EXERCISE: Each image should be skipped while the records are restated word for word.

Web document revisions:
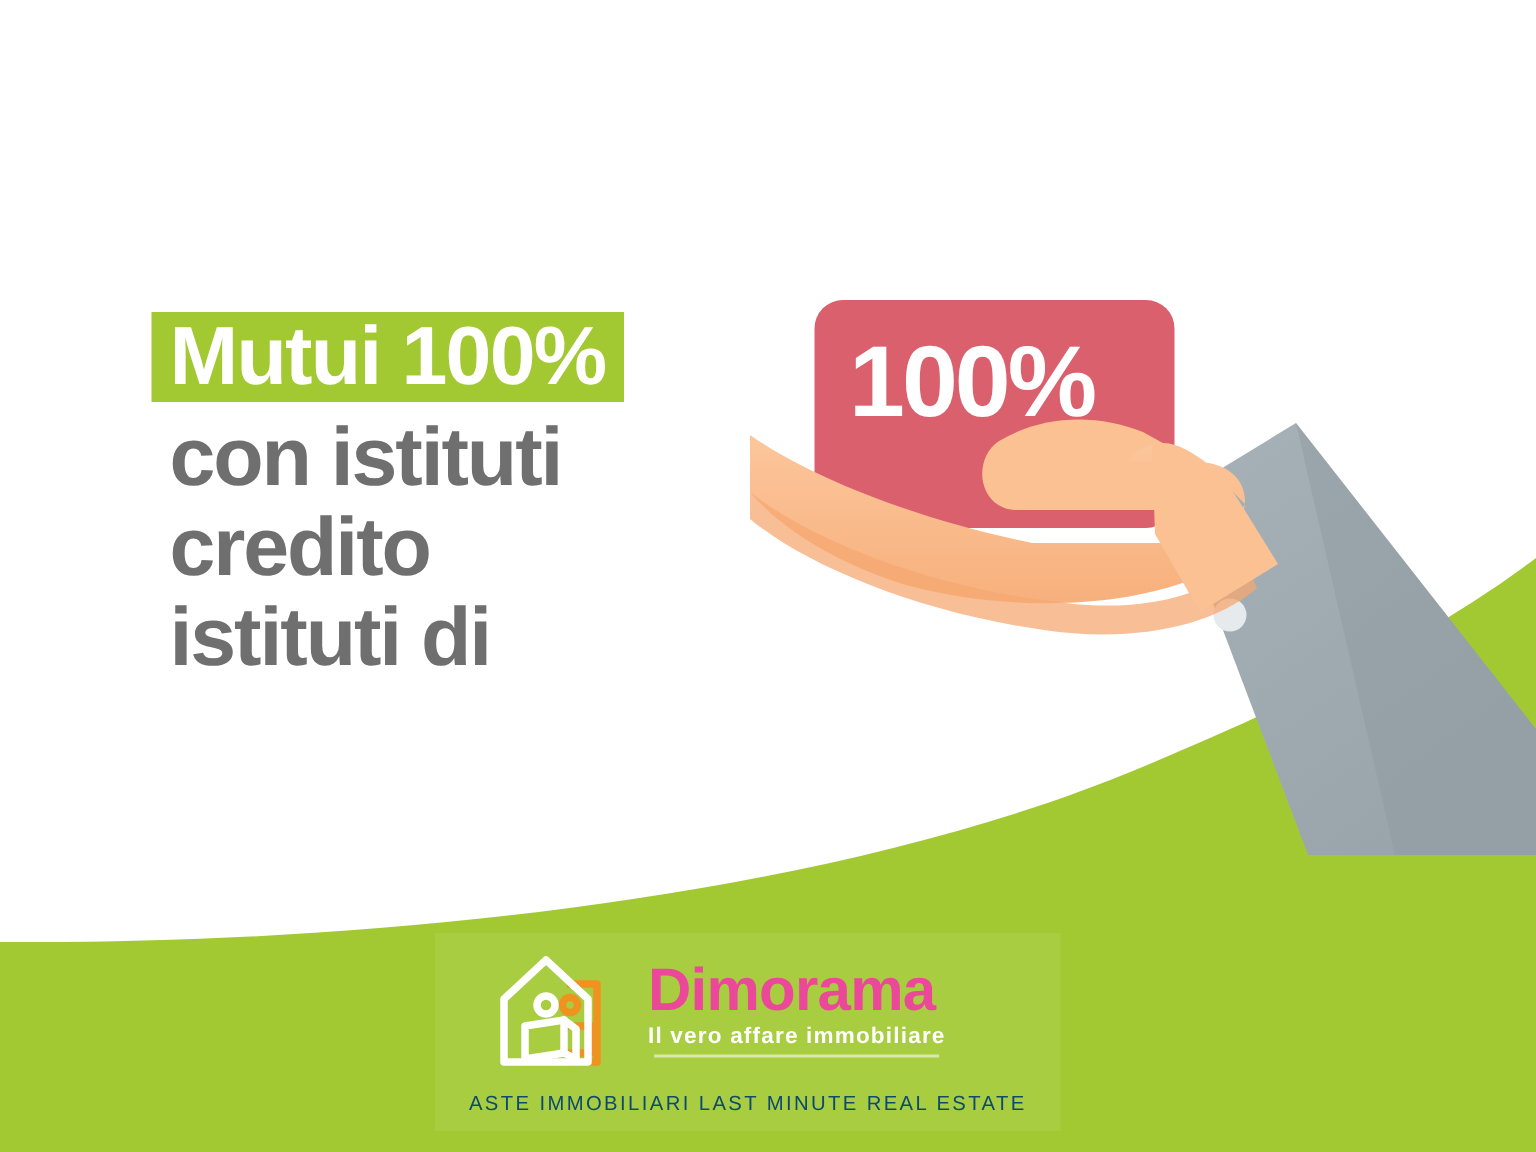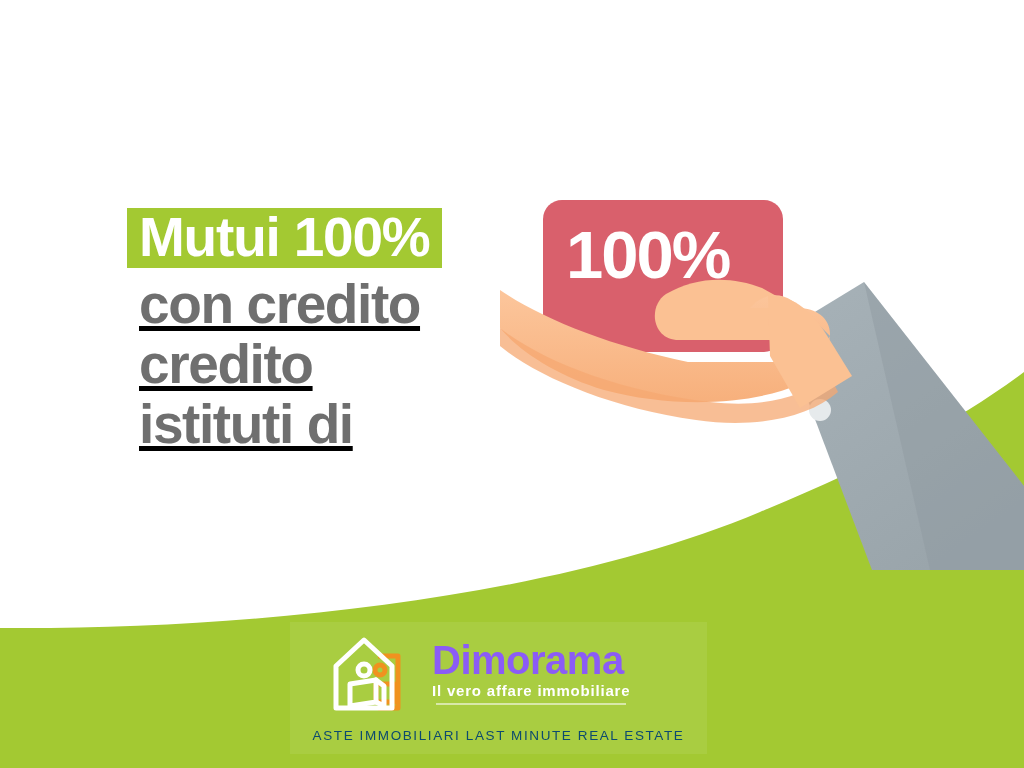--- a/index.html
+++ b/index.html
@@ -25,9 +25,8 @@
   
   .headline {
     position:absolute;
-    left:139px; top:208px;
+    left:113px; top:208px;
     width:430px;
-    text-decoration:underline;
   }
   .headline-line {
     font-weight:bold;

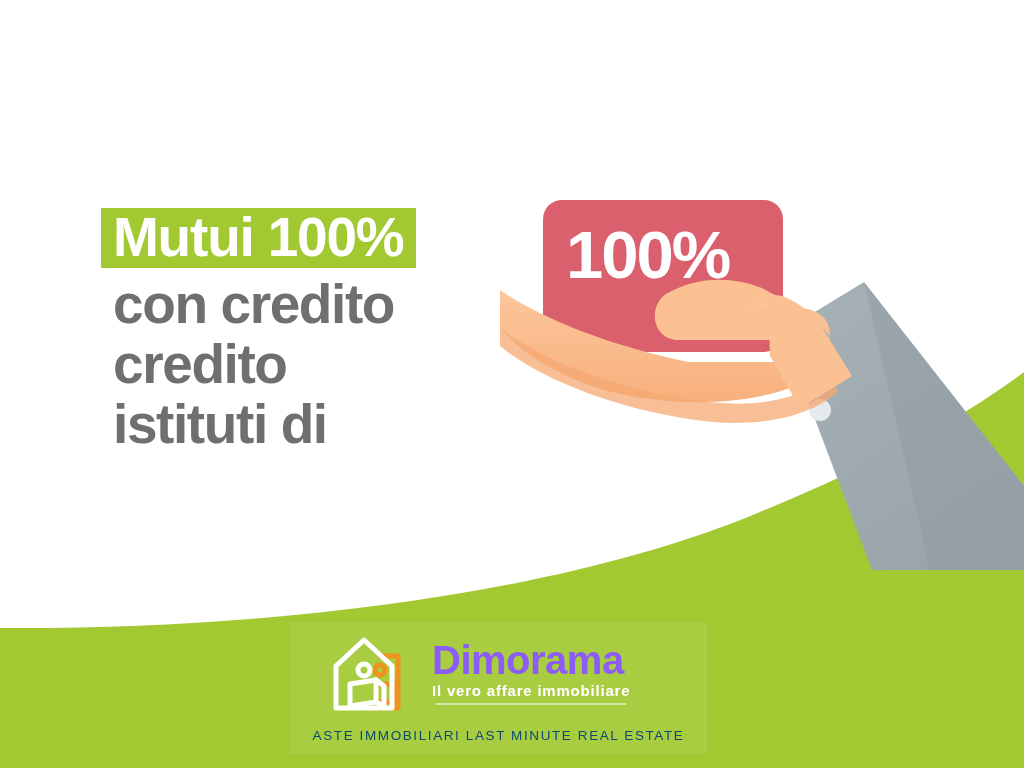--- a/index.html
+++ b/index.html
@@ -141,7 +141,7 @@
   <div class="headline">
     <div class="headline-line hl-highlight">Mutui 100%</div>
     <div class="headline-rest">
-      <div class="headline-line">con credito</div>
+      <div class="headline-line">con istituti</div>
       <div class="headline-line">credito</div>
       <div class="headline-line">istituti di</div>
     </div>

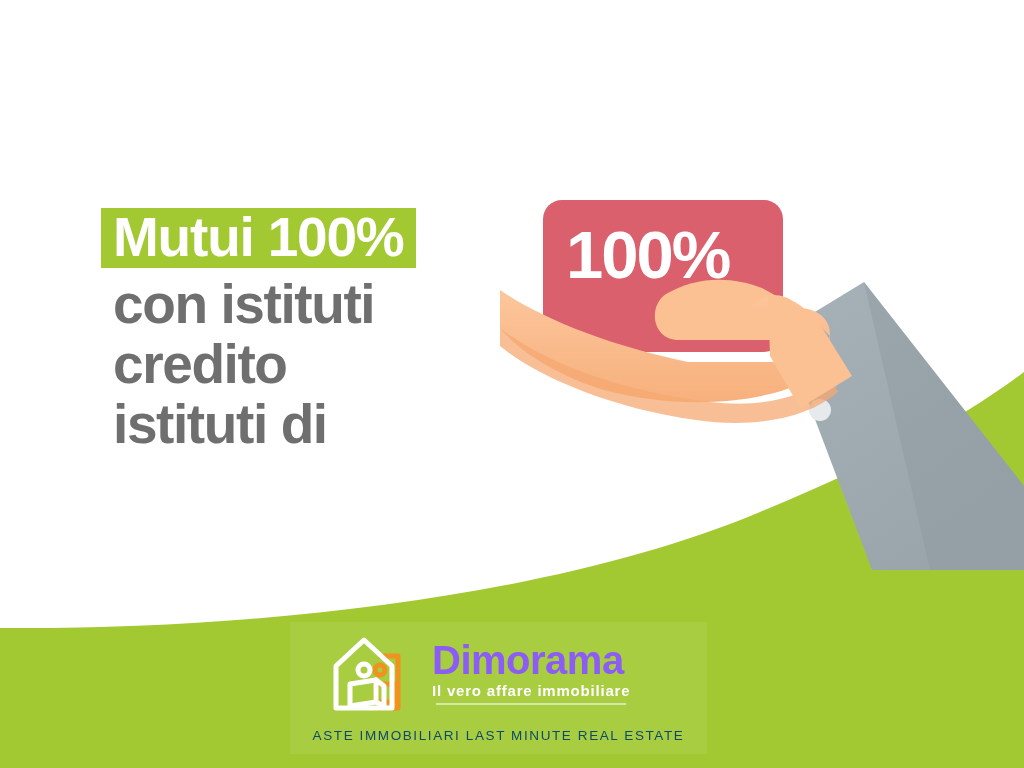--- a/index.html
+++ b/index.html
@@ -92,7 +92,7 @@
   .logo-name {
     font-size:40px;
     font-weight:bold;
-    color:#8b5cf6;
+    color:#ec4899;
     letter-spacing:-0.5px;
     line-height:40px;
   }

WRITTEN RESPONSE:
--- a/index.html
+++ b/index.html
@@ -25,9 +25,8 @@
   
   .headline {
     position:absolute;
-    left:139px; top:208px;
+    left:113px; top:208px;
     width:430px;
-    text-decoration:underline;
   }
   .headline-line {
     font-weight:bold;

--- a/index.html
+++ b/index.html
@@ -141,7 +141,7 @@
   <div class="headline">
     <div class="headline-line hl-highlight">Mutui 100%</div>
     <div class="headline-rest">
-      <div class="headline-line">con credito</div>
+      <div class="headline-line">con istituti</div>
       <div class="headline-line">credito</div>
       <div class="headline-line">istituti di</div>
     </div>

--- a/index.html
+++ b/index.html
@@ -92,7 +92,7 @@
   .logo-name {
     font-size:40px;
     font-weight:bold;
-    color:#8b5cf6;
+    color:#ec4899;
     letter-spacing:-0.5px;
     line-height:40px;
   }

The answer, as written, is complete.